Visually the show feels like a sort of hybrid mix of Disney channel sitcom style, and something more dramatic. For the most part visually it is a Disney sitcom without the high key lighting and I’m not totally sure how I feel about it. The high key lighting of Disney shows gives them a professional look, just like the shallow depth of field and dramatic lighting gives dramas a more professional look. Here we have neither, yet the show tonally would not benefit from either.
I would recommend shooting with lenses that could more subtly throw the backgrounds out of focus. This would give the option of using deeper focus in brighter, happier scenes, and more shallow focus in the more scary, suspense filled scenes. Ultimately I think it would give the show a more polished professional look.
On a similar note the show would benefit from some improved packaging. By packaging I mean all the little things that accompany the show but aren’t really the show itself. What I’m referring to specifically are the graphics and the website. While the YouTube page itself is reasonably managed the first thing I noticed was the use of the Papyrus font in the logos and in the show. In the world of graphic design Papyrus is the brunt of many jokes, and is probably only surpassed by comic sans in overall derision.
That may sound petty, or nit-picky but these are the things that a lot of the general public isn’t aware of, but which many may realize subconsciously. A professional website and graphics are a requirement for people to take your production seriously. That is where you make your first impression on the web.
With a slightly more polished look visually, and some fancier, more professional packaging I think Tweet could really go places. It’s the type of show that would seem to strongly appeal to its niche of young teen and tween girls. Having that easily defined demographic is half the battle.
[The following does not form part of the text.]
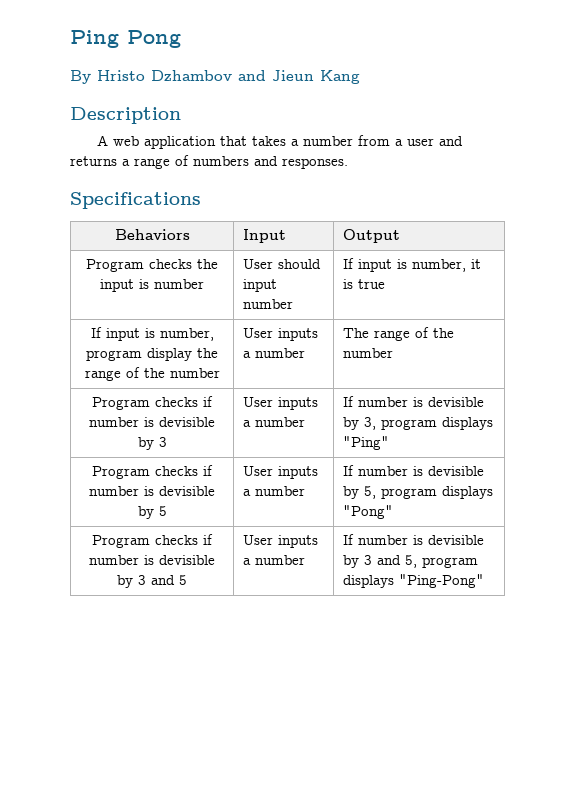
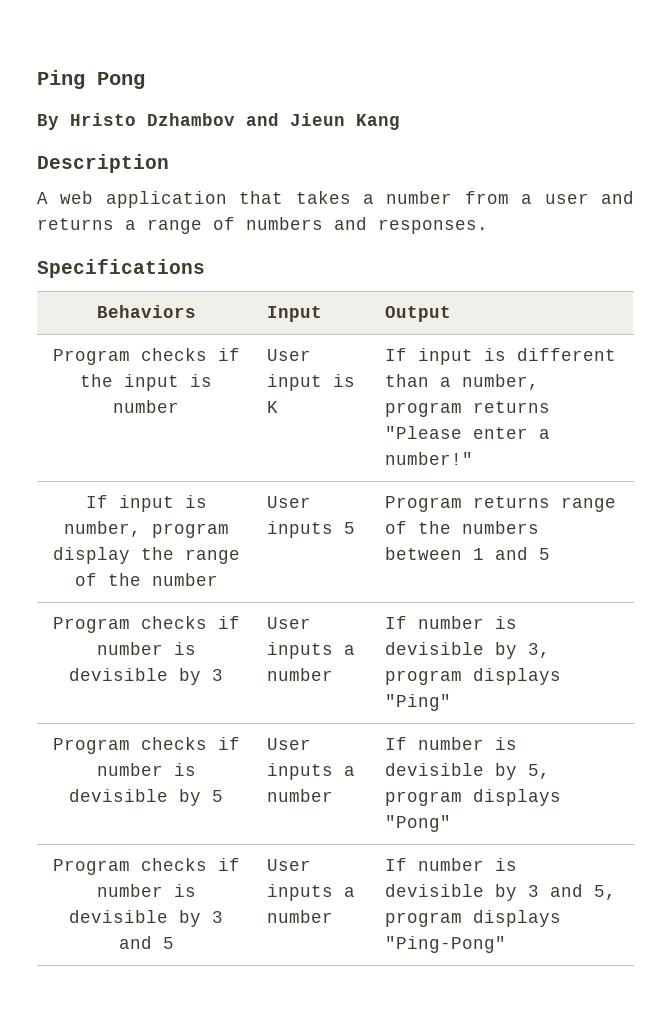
(192, 264) none -> [217,348,240,361] if
[277,259,321,269] [242,279,277,292] [242,299,293,309] [342,258,481,272] [342,279,385,289] should input number | If input is number, it is true -> [266,374,355,391] [266,401,278,413] [384,348,616,365] [384,374,539,390] [384,401,550,417] [384,426,550,439] [384,452,473,465] input is K | If input is different than a number, program returns "Please enter a number!"
[242,348,305,358] [342,327,454,341] [342,348,393,358] a number | The range of the number -> [343,522,355,534] [384,496,616,512] [384,521,539,534] [384,547,550,560] 5 | Program returns range of the numbers between 1 and 5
One area that ‘Tweet’ is particularly exemplary is in its use of old fashioned word of mouth promotion. Many of the shows viewers were found at the mall, at Starbucks, simply out in the public where the team behind Tweet simply struck up a conversation. It’s amazing how much more likely people are to check out your work when you connect with them personally. It’s probably the single most effective way you can promote yourself and yet so few people do it.
One thing I have never seen anyone do before I watched ‘Tweet’ is delay the release of future episodes until previous episodes reach a certain view count. It’s pretty brilliant really. One major issue with web series is that they are always available and always free. This method of holding future episodes hostage until earlier ones are given their due respect adds value to your show. More importantly it makes your real fans ‘pay’ for your series through promotion.
There are still three episodes to be released, but they are being held hostage until episodes six, seven and eight get a few hundred more views on them. So do the fans a favor and check them out. If you have a young teenage girl in the family, she just might like it, so spread the word!